Una vez un pastor que andaba repechando la cordillera, encontró entre las rocas de las cumbres un pequeño huevo. Era demasiado grande para ser de gallina. Además, hubiera sido difícil que este animal llegara hasta allá para depositarlo. Y resultaba demasiado chico para ser de avestruz. No sabiendo lo que era, decidió llevárselo. Cuando llegó a su casa, se lo entregó a la patrona que, justamente, tenía una pava empollando una nidada de huevos recién colocados. Viendo que más o menos era del tamaño de los otros, fue y lo colocó también debajo de la pava clueca.
Dio la casualidad de que, para cuando empezaron a romper los cascarones los pavitos, también lo hizo el pichón que se empollaba en el huevo traído de las cumbres. Y aunque resultó un animalito no del todo igual, no desentonaba demasiado del resto de la nidada. Y, sin embargo, se trataba de un pichón de cóndor. Aunque había nacido al calor de la pava clueca, la vida le venía de otra fuente.
Como no tenía de dónde aprender otra cosa, el bichito imitó lo que veía hacer. Piaba como los otros pavitos y seguía a la pava grande en busca de gusanitos, semillas y desperdicios. Escarbaba la tierra y trataba de arrancar las frutitas maduras del tutía.

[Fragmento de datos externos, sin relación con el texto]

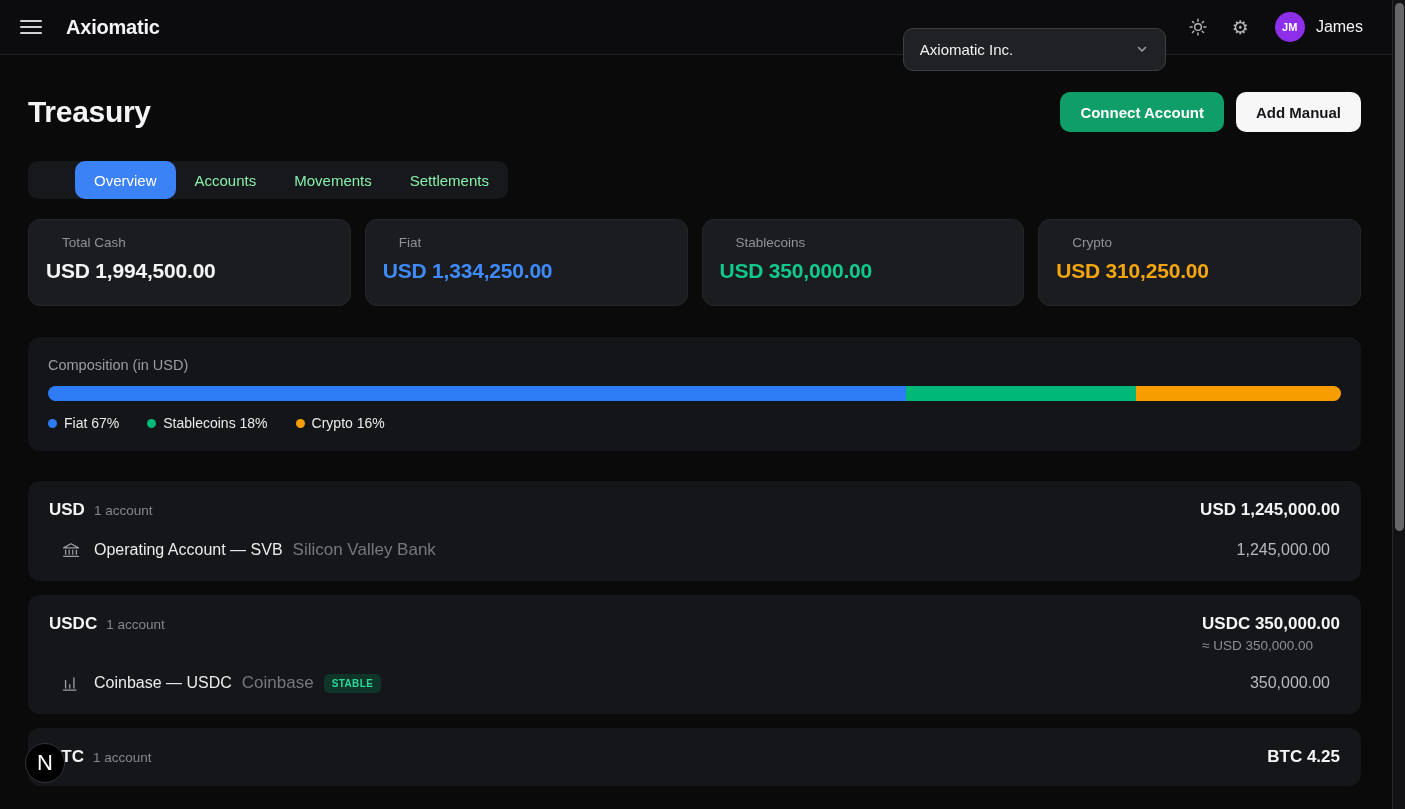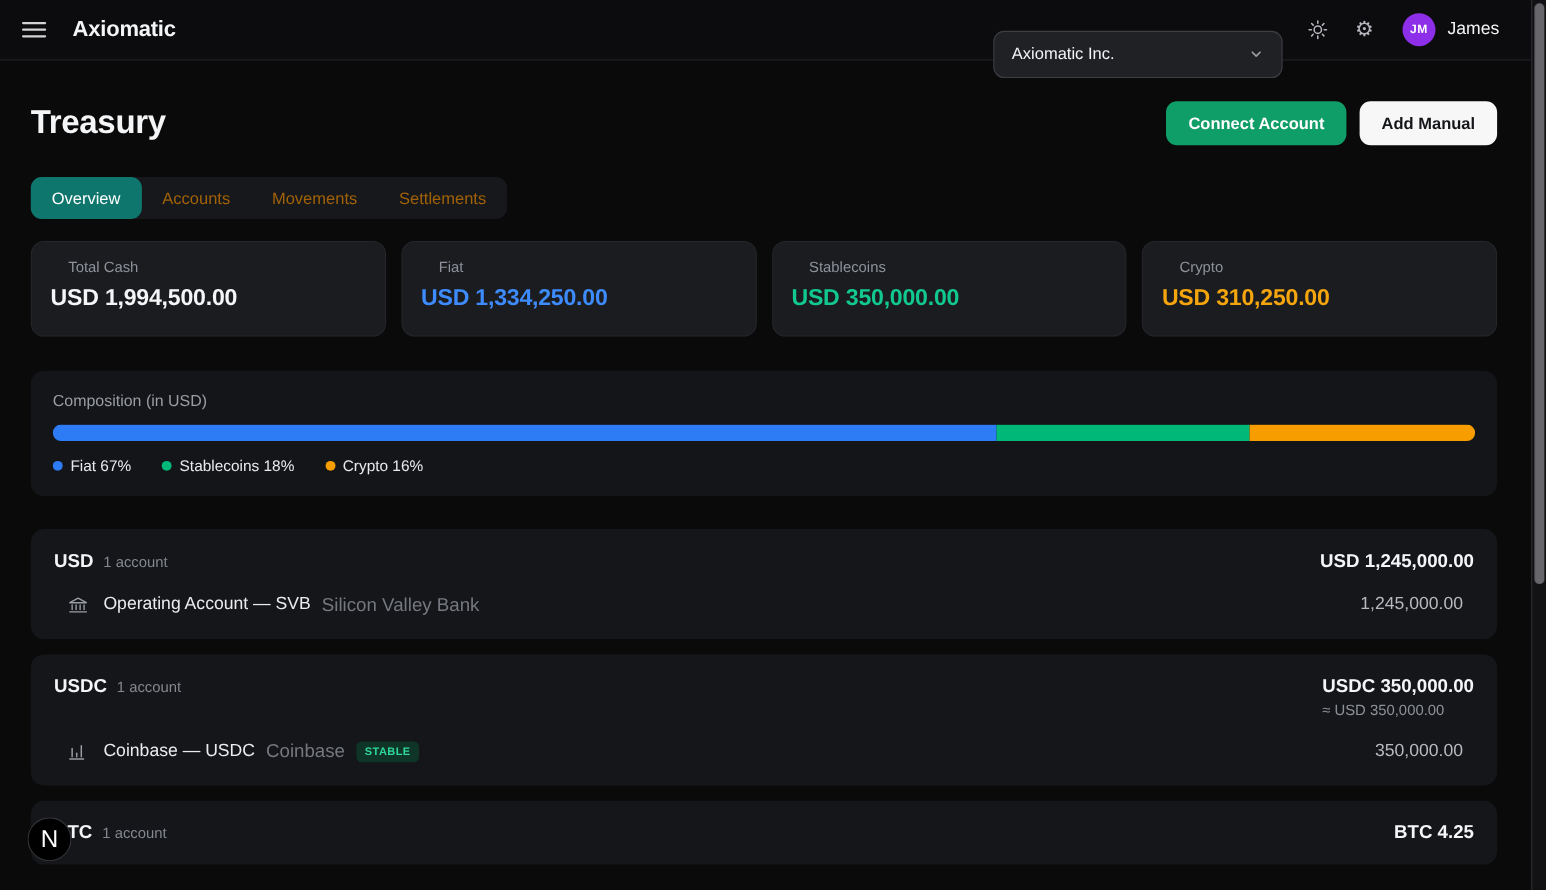"Overview" .tab.active { background: #0f766e -> #3b82f6; margin-left: none -> 47px }
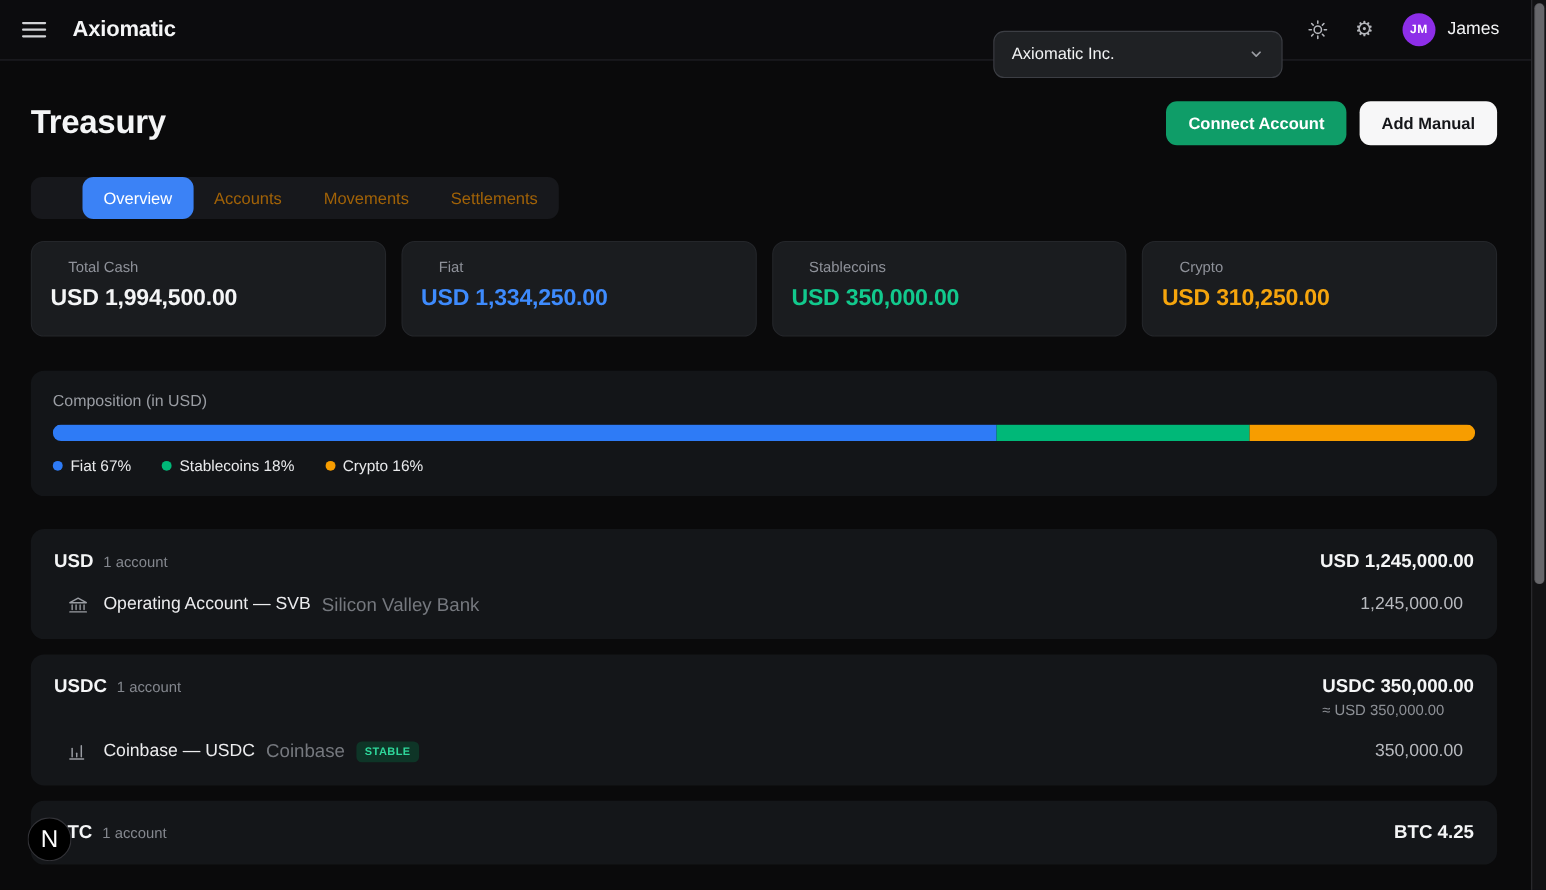"Accounts" .tab { color: #a16207 -> #86efac }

Vivía en el gallinero y le tenía miedo a los cuzcos lanudos que muchas veces venían a disputarle lo que la patrona tiraba en el patio de atrás después de la comida. De noche, se subía a las ramas del algarrobo por miedo de las comadrejas y otras alimañas. Vivía totalmente en la pavada haciendo lo que veía hacer a los demás.
A veces se sentía un poco extraño. Sobre todo cuando tenía la oportunidad de estar a solas. Pero no era frecuente que le dejaran solo. El pavo no aguanta la soledad, ni soporta que otros se dediquen a ella; es bicho de andar siempre en bandada sacando pecho para impresionar, abriendo la cola y arrastrando el ala. Cualquier cosa que los impresione es inmediatamente respondida con la sonora burla. Cosa muy típica de estos pajarracos que, a pesar de ser grandes, no vuelan.

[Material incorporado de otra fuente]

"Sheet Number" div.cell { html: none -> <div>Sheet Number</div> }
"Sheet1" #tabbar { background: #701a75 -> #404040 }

Un mediodía de cielo claro y nubes blancas, allá en la altura, nuestro animalito quedó sorprendido al ver unas extrañas aves que planeaban majestuosas, casi sin mover las alas. Sintió como una sacudida en lo profundo de su ser. Algo así como una llamada vieja que quería despertarlo en lo íntimo de sus fibras. Sus ojos, acostumbrados a mirar siempre al suelo en busca de comida, no lograban distinguir lo que sucedía en las alturas. Pero su corazón despertó a una nostalgia poderosa. Y él, ¿por qué no volaba así? El corazón le latió apresurado y ansioso.
Pero en ese momento se le acercó una pava y le preguntó qué estaba haciendo. La pava se rió de él cuando escuchó su confidencia. Le dijo que era un romántico y que se dejara de tonterías. Ellos estaban en otra cosa. Tenía que ser realista y acompañarla a un lugar en donde había encontrado mucha frutita madura y todo tipo de gusanos.
Desorientado, el pobre animalito se dejó sacar de su embrujo y siguió a su compañera que lo devolvió a la pavada. Retomó su vida normal, siempre atormentado por una profunda insatisfacción interior que lo hacía sentir extraño.
Nunca descubrió su verdadera identidad de cóndor. Y llegado a viejo, un día murió. Sí, lamentablemente murió en la pavada como había vivido. ¡Y pensar que había nacido para las cumbres!
Qué la luz de la resurrección nos ayude a descubrir nuestra identidad como ciudadanos del Reino. No mueras en la pavada.